MDDM Comparing Wicks and Ishmael as narrators

Thomas Eckhardt thomas.eckhardt at uni-bonn.de
Mon Feb 11 15:52:38 CST 2002


Rob wrote:

> Again, the "I" in Chapter 45 sounds suspiciously like Ishmael to my ear. It
> may not be, but Ishmael and this narrator certainly share similar interests,
> attitudes, opinions, perceptions of Ahab, and are acutely self-conscious of
> the role of narrator they have assumed. If not one and the same, they are
> very closely-aligned.

I don't dispute their close alignment. It is just that, when you take a close look,
there are various narrative agencies. Of course, from a more general perspective one
may subsume them all under Ishmael's POV, who would then be the narrator of the
whole novel, either relating his experience or letting his imagination fly.

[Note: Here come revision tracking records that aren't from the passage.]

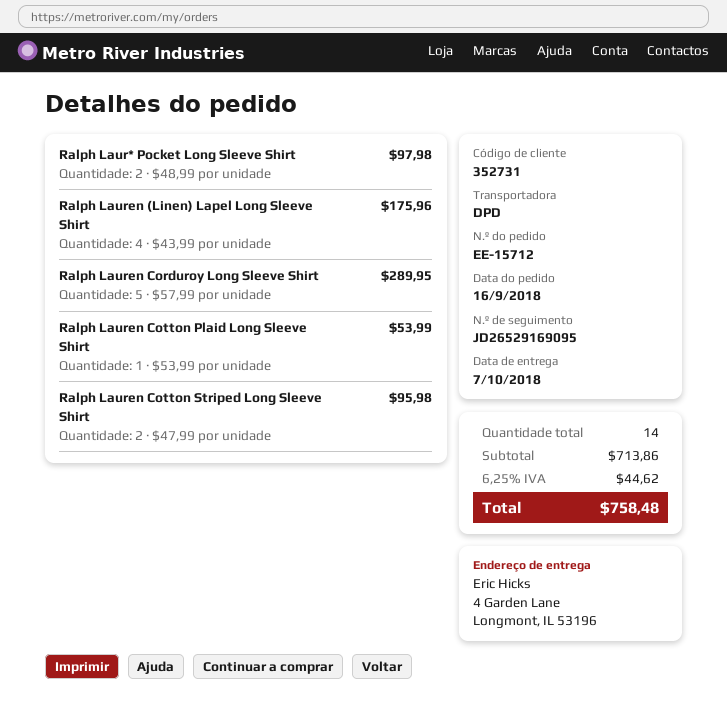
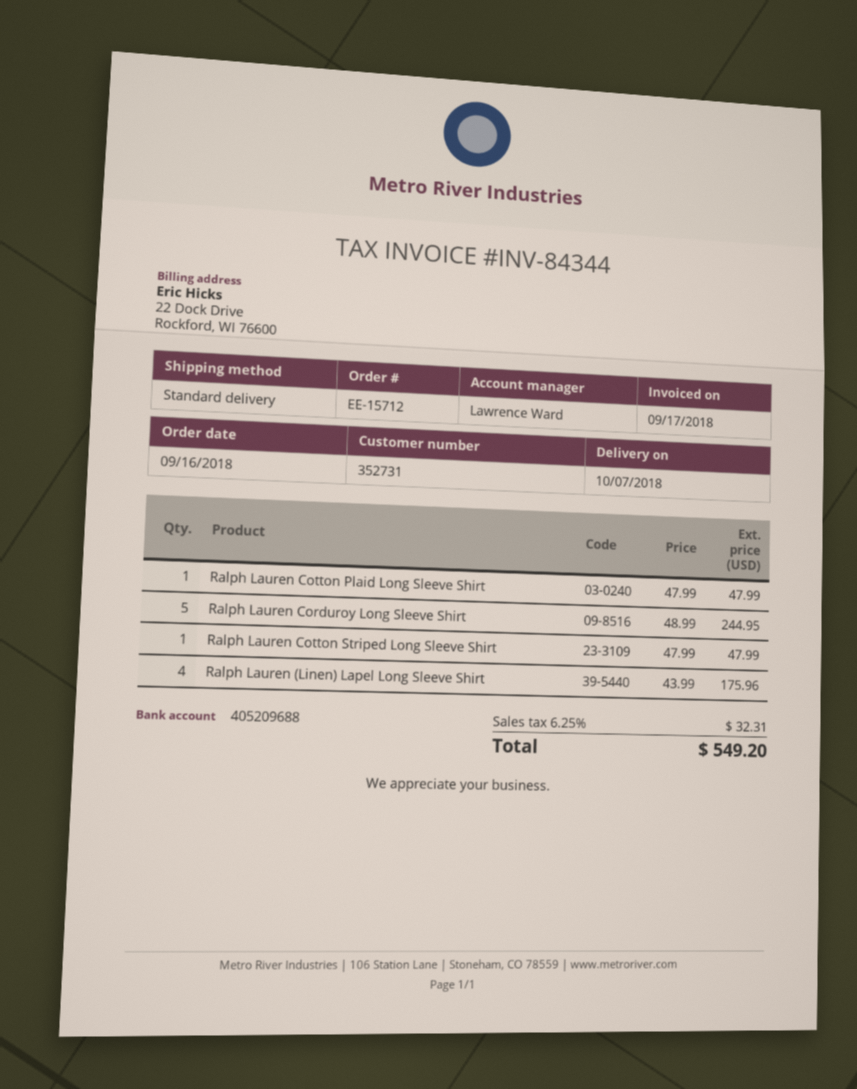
shipping method: DPD -> standard
Ralph Laur* Pocket Long Sleeve Shirt: 2 x 48.99 = 97.98 -> none
Ralph Lauren Corduroy Long Sleeve Shirt: 5 x 57.99 = 289.95 -> 5 x 48.99 = 244.95
Ralph Lauren Cotton Plaid Long Sleeve Shirt: 1 x 53.99 = 53.99 -> 1 x 47.99 = 47.99
Ralph Lauren Cotton Striped Long Sleeve Shirt: 2 x 47.99 = 95.98 -> 1 x 47.99 = 47.99
tax: 6.25% = 44.62 -> 6.25% = 32.31
total: 758.48 -> 549.20

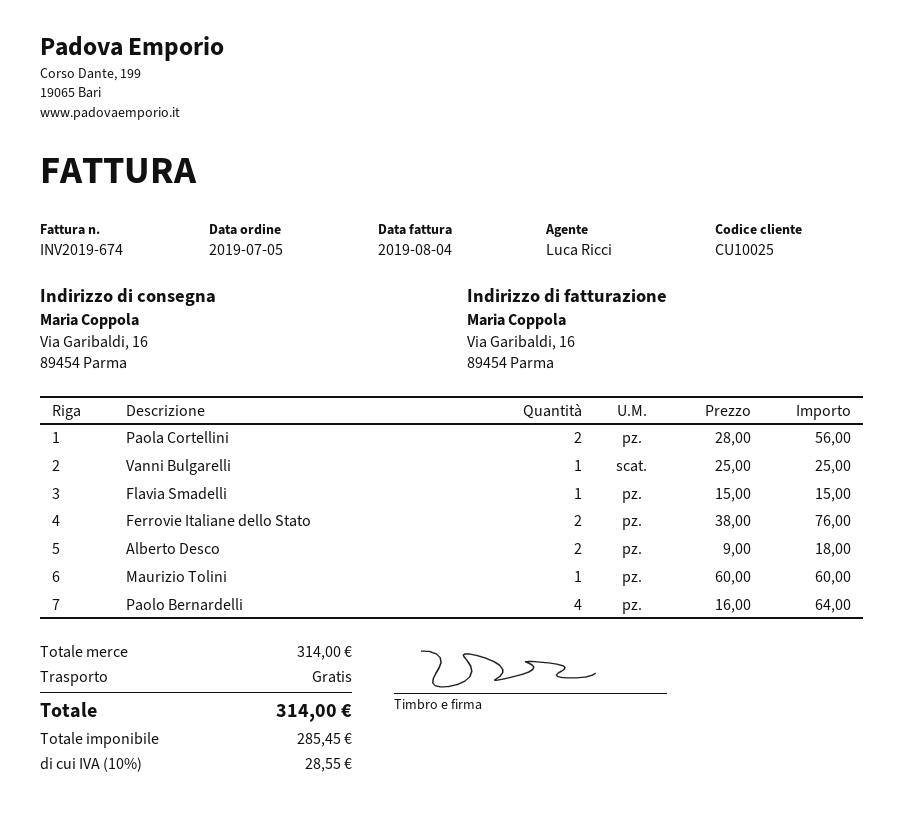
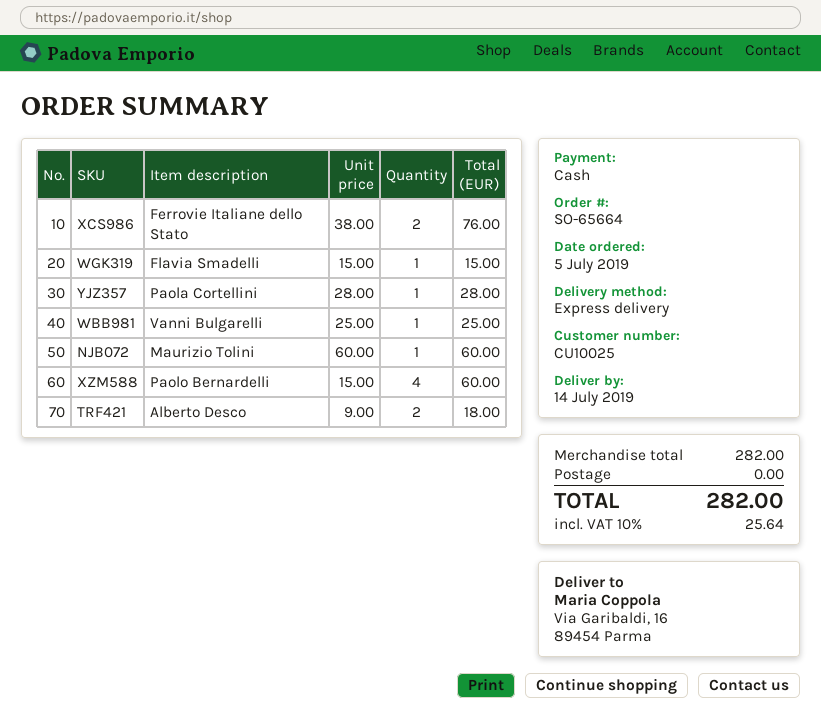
Paola Cortellini: 2 x 28.00 = 56.00 -> 1 x 28.00 = 28.00
Paolo Bernardelli: 4 x 16.00 = 64.00 -> 4 x 15.00 = 60.00
subtotal: 314.00 -> 282.00
tax: 10% = 28.55 -> 10% = 25.64
total: 314.00 -> 282.00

In
contrast to M&D, though, in MD it is never mentioned that Ishmael's story is full of
imaginative embellishments.

> Yes, the same playscript format reappears at intervals throughout the text.
> I guess my point is that Ishmael is very conscious of these apparent shifts
> in the way the narrative is articulated, whereas the conversations in the
> Philadelphia drawing room in _M&D_ simply intrude abruptly, seemingly
> spontaneously, unbidden by and unbeknownst to Wicks. And even within the
> substantive content of what is supposed to be Wicks's narration there are
> events and incidents, let alone attitudes and allusions, which come from
> vantages that are well outside his frame of reference.

But in the case of Wicks it is made clear from the beginning that he embellishes his
narrative at will, whereas this is not the case with Ishmael. Does not this make the
narration of events Wicks can not possibly have witnessed, more plausible, in terms
of cohesiveness of the narrative as a whole, instead of less?

> So I don't think narrative agency is ever "outside" Ishmael in the same way
> that it is extraneous to Wicks in _M&D_.

Yes, it is clear that there is a narrator different from Wicks in M&D whereas, if we
assume that the whole of MD is told from Ishmael's POV, excessive implausabilities
not withstanding, in Melville's book we have only one narrator.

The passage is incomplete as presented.